In 1981, the CFA agreed on a TV contract with CBS guaranteeing 2 TV slots per year to each participating school in the CFA (major conferences except Big 10 and Pac-10). The NCAA fought it all the way to SCOTUS and lost. Now each conference and each school can negotiate TV contracts.
I wouldn't be surprised to see the same play out today with schools avoiding trans freaks. Particularly with schools in red states that have banned it. (i.e. a lot of SEC schools may have no choice but to keep their female teams from playing teams with trans freaks, whether the NCAA likes it or not.)
“ Transgender is the most critical issue of our time.”
It is a sub-set of Queer Theory, which seeks to destroy the entire concept of “normal” from our collective consciousness.
Which, in turn, is part of the effort to destroy the concepts of Good and Evil, of Virtue and Vice.
A culture is defined by what it considers to be virtuous behaviors, and what it regards as contemptible. Destroy its ability to declare things virtuous or contemptible, and you destroy the culture.
Good post.
That is also why the Democrats must be viewed as enemies—at least as much as Russia or China or Iran or North Korea.
The Democrat values are evil—and they are in front of our faces.
Our number one priority must be fighting the Democrats—by finding their weaknesses and crushing them.
If our culture is destroyed there will be nothing worth saving from Russia, China, Iran or North Korea.
There ... I said it.
Having women compete in segregated sports leagues is no different than having black people use separate water fountains and bathrooms.
When some federal judge finally gets the spine to come out and say this, then all scholastic sports programs are going to collapse ... because the NCAA is never going to accept a paradigm where every sport has one "gender-neutral" league, and 99.99% of the competitors are men.
You’ll just have to return it.
Get your real spines from Jesus. Cross-mounting spines!

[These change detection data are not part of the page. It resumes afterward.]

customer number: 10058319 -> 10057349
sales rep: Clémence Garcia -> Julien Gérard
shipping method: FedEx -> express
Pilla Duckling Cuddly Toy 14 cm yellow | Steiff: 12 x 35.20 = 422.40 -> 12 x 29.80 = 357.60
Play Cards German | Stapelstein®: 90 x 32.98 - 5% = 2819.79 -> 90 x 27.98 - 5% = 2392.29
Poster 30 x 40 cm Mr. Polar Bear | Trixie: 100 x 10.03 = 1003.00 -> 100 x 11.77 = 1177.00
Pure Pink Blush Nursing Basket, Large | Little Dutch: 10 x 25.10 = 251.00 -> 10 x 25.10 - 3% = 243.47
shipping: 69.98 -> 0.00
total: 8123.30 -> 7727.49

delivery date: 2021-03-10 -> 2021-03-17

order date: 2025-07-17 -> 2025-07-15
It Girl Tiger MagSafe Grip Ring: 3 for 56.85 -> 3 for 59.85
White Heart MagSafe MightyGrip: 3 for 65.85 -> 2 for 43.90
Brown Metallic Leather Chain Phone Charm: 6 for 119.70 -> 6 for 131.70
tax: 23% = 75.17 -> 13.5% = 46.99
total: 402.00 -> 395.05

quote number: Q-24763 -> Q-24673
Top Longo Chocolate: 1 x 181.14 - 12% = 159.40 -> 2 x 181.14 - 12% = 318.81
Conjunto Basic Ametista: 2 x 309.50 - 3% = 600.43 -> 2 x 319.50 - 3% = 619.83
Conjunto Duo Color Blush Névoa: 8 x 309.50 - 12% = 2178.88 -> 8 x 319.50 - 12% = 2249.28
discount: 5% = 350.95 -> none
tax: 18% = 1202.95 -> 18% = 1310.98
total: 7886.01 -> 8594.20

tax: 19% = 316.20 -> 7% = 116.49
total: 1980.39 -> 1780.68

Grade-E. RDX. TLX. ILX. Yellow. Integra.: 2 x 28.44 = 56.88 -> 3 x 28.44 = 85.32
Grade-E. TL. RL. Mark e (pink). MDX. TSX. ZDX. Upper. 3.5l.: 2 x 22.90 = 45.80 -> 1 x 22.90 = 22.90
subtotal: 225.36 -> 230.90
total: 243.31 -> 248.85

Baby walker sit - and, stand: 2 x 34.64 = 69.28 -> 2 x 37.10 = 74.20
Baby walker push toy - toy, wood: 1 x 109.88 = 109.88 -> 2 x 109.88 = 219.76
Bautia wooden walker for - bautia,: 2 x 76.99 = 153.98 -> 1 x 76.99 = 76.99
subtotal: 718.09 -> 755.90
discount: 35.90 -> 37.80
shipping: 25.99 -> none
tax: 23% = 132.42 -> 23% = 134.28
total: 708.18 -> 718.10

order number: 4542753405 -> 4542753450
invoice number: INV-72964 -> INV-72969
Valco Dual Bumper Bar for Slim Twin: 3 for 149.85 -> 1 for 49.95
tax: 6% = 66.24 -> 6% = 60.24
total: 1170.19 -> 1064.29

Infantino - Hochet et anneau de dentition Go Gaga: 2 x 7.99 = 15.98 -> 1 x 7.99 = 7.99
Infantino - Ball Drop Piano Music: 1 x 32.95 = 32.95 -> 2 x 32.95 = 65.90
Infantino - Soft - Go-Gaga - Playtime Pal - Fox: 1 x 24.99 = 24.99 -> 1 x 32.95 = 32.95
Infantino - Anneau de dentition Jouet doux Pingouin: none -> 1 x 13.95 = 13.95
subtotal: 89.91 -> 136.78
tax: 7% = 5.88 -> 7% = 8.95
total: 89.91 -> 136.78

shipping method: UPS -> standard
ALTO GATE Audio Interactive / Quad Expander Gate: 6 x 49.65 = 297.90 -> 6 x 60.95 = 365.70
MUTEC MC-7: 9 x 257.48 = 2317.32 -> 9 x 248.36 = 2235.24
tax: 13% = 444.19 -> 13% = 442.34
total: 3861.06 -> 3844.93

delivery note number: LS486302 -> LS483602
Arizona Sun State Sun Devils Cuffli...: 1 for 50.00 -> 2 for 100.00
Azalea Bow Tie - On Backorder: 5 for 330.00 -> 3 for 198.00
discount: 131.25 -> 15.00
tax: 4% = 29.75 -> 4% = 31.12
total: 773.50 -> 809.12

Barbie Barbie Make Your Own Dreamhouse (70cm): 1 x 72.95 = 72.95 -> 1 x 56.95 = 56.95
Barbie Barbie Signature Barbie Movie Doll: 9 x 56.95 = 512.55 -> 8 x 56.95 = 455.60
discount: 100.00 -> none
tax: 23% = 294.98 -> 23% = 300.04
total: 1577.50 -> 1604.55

Friend of mine works with the College World Series in Omaha and they were worried that since the city of Omaha built a stadium with a 25 year commitment from the CWS, there were concerns that if the NCAA were to fall, what would they do. This was about 10 years ago but it appears to me, college football is the driver.
“Kudos, Josh Hawley.”
I watch Josh Hawley videos everyday on YouTube. They are fun to watch and he does a great job of exposing leftists for who they really are. I wouldn’t be surprised if he wrote a book about his experiences on the Judiciary committee.
They need to clarify one very important fact in the debate they are not even close to correct in, and that’s the reason they are debating. In the article coming from Kennedy:
“...your job is to promote fairness in collegiate sports...”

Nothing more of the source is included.